(Excerpts from a dataset)
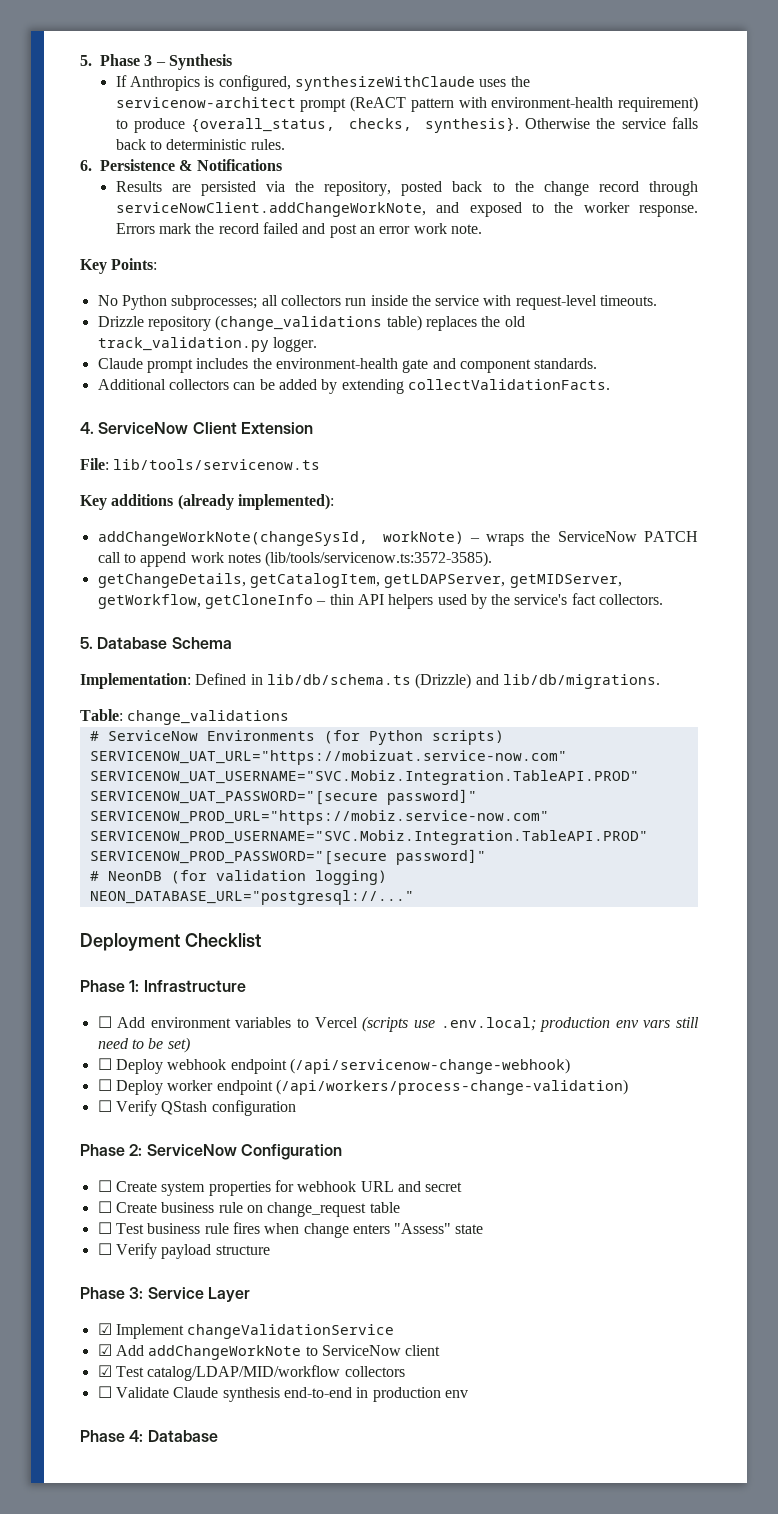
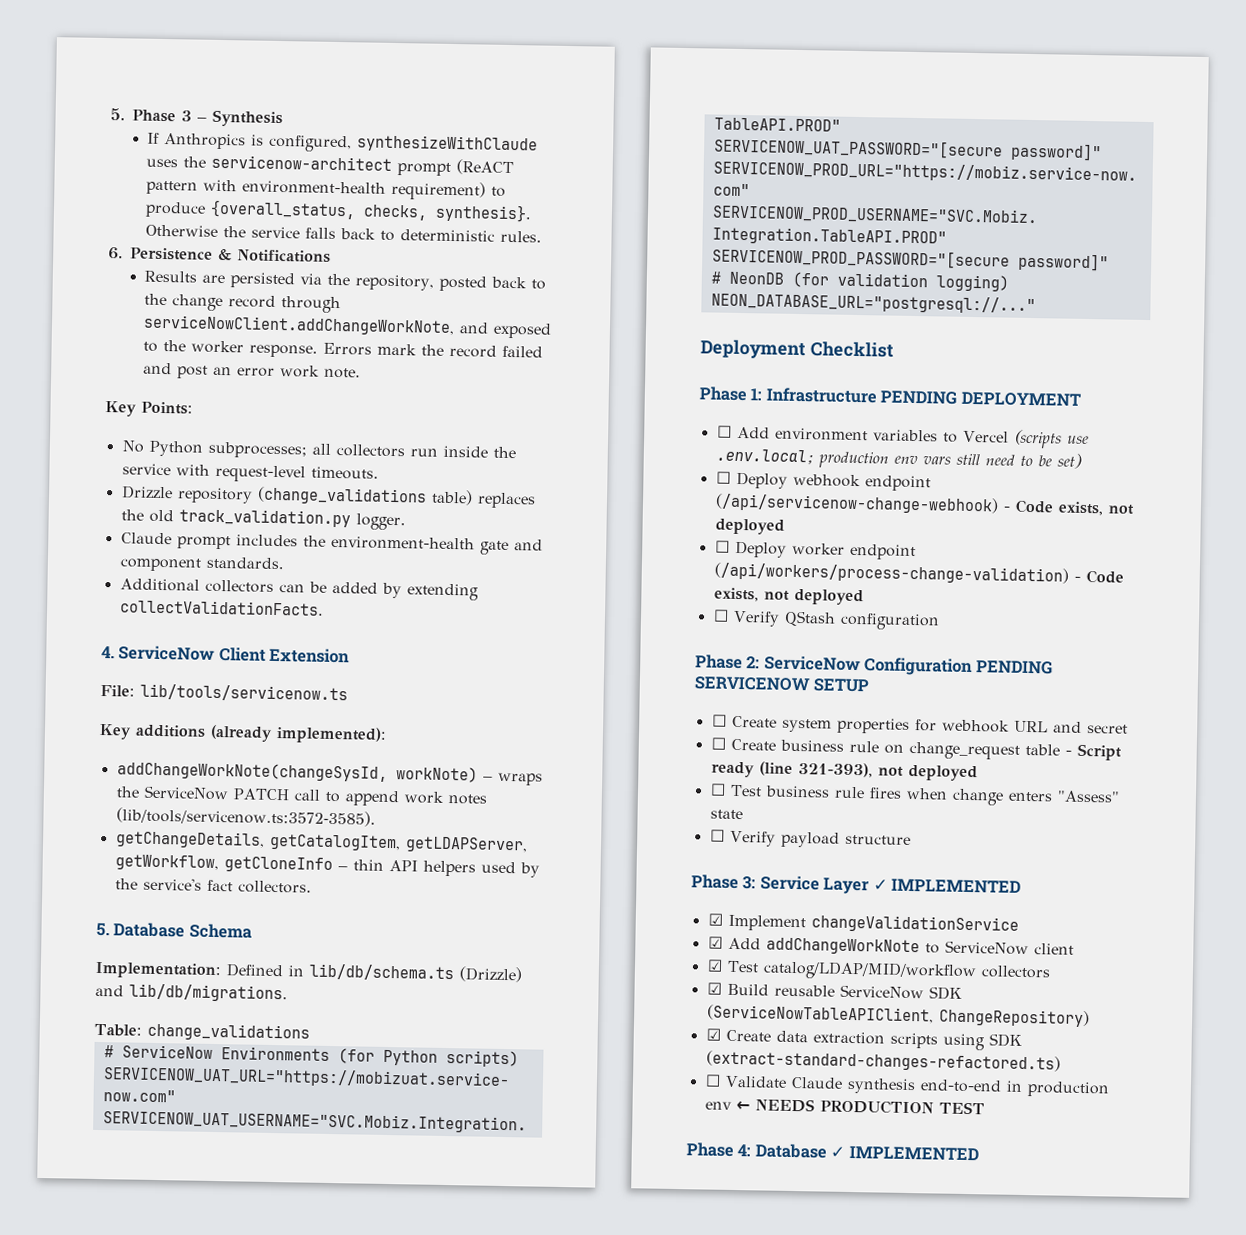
- getChangeDetails, getCatalogItem, getLDAPServer, getMIDServer, getWorkflow, getCloneInfo – thin API helpers used by the service's fact collectors.
+ getChangeDetails, getCatalogItem, getLDAPServer, getWorkflow, getCloneInfo – thin API helpers used by the service's fact collectors.
- Phase 1: Infrastructure
+ Phase 1: Infrastructure PENDING DEPLOYMENT
- ☐ Deploy webhook endpoint (/api/servicenow-change-webhook)
+ ☐ Deploy webhook endpoint (/api/servicenow-change-webhook) - Code exists, not deployed
- ☐ Deploy worker endpoint (/api/workers/process-change-validation)
+ ☐ Deploy worker endpoint (/api/workers/process-change-validation) - Code exists, not deployed
- Phase 2: ServiceNow Configuration
+ Phase 2: ServiceNow Configuration PENDING SERVICENOW SETUP
- ☐ Create business rule on change_request table
+ ☐ Create business rule on change_request table - Script ready (line 321-393), not deployed
- Phase 3: Service Layer
+ Phase 3: Service Layer ✓ IMPLEMENTED
+ ☑ Build reusable ServiceNow SDK (ServiceNowTableAPIClient, ChangeRepository)
+ ☑ Create data extraction scripts using SDK (extract-standard-changes-refactored.ts)
- ☐ Validate Claude synthesis end-to-end in production env
+ ☐ Validate Claude synthesis end-to-end in production env ← NEEDS PRODUCTION TEST
- Phase 4: Database
+ Phase 4: Database ✓ IMPLEMENTED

__Instructions for the task__
Copy all lines of the records in which the string "exists" can be found.

__Solution for this exercise__
+ ☐ Deploy webhook endpoint (/api/servicenow-change-webhook) - Code exists, not deployed
+ ☐ Deploy worker endpoint (/api/workers/process-change-validation) - Code exists, not deployed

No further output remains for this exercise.